MATERIAL SHOWN:
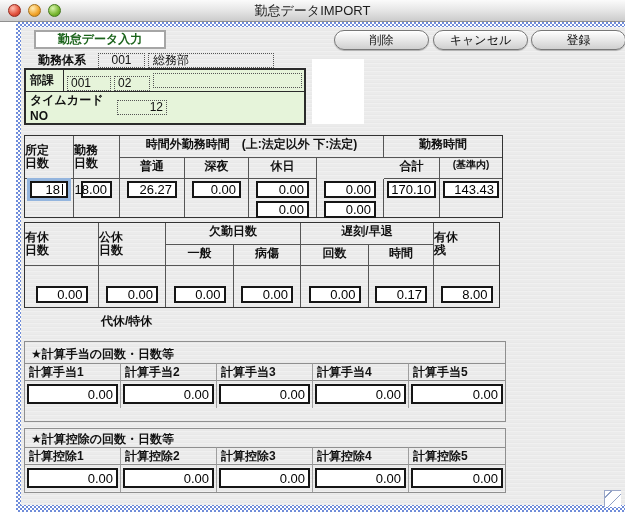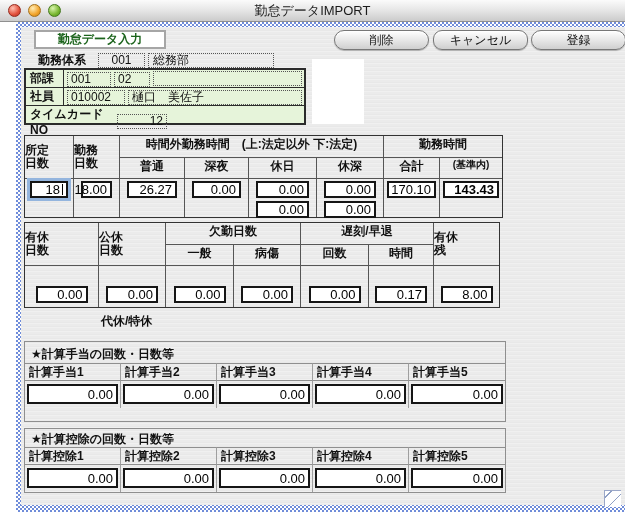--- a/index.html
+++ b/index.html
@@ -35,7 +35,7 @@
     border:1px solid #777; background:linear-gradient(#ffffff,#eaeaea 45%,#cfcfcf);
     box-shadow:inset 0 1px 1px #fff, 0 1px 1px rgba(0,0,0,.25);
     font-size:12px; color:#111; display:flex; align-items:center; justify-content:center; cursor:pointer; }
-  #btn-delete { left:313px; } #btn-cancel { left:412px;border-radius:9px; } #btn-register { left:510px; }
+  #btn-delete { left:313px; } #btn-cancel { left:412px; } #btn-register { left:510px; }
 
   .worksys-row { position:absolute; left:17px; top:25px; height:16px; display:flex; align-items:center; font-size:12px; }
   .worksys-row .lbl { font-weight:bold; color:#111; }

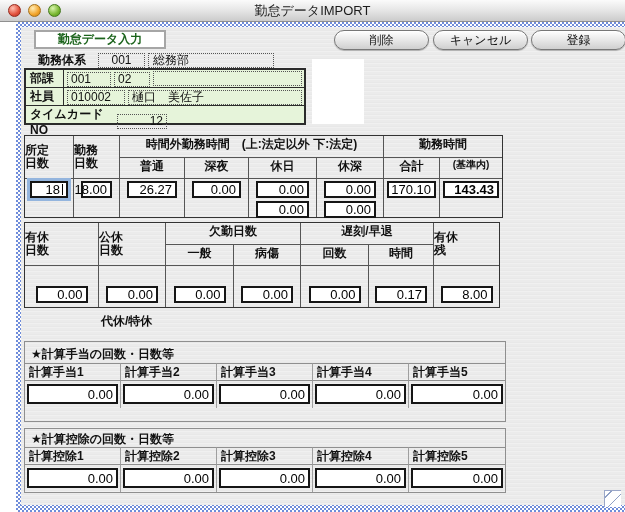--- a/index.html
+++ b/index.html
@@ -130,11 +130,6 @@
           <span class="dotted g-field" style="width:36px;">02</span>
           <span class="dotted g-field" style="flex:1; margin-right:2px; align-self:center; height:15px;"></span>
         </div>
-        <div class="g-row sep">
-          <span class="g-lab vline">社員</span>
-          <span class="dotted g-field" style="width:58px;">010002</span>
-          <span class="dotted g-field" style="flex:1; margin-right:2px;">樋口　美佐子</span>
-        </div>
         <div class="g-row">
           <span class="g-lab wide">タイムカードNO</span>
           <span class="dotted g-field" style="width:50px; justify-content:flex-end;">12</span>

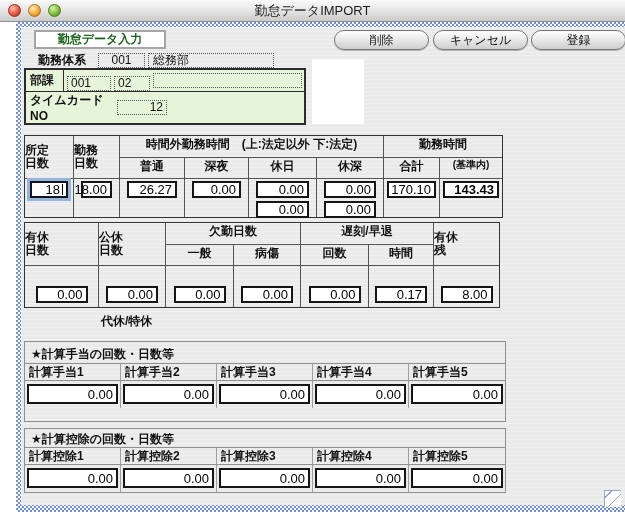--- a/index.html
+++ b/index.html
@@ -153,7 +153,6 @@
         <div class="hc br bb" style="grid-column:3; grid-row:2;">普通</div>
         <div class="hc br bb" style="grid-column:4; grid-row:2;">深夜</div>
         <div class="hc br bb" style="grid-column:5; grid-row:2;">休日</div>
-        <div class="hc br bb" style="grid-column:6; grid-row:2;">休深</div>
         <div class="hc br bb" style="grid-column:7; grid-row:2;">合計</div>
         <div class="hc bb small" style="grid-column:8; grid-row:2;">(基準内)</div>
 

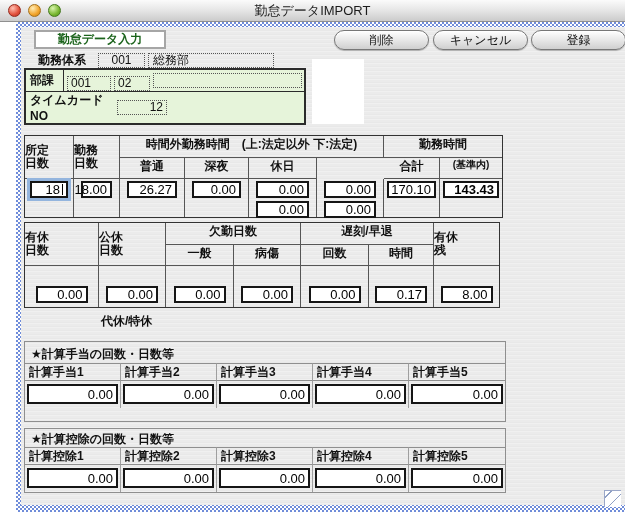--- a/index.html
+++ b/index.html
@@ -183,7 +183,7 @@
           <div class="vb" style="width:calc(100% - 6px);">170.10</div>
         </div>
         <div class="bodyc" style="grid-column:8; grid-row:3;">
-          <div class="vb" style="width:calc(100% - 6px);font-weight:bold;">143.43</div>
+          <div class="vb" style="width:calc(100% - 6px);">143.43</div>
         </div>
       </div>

PROBLEM TO SOLVE:
Determine how many lines of the records above hold the word "size" and give the number with nothing added.

ANSWER TO THIS PROBLEM:
2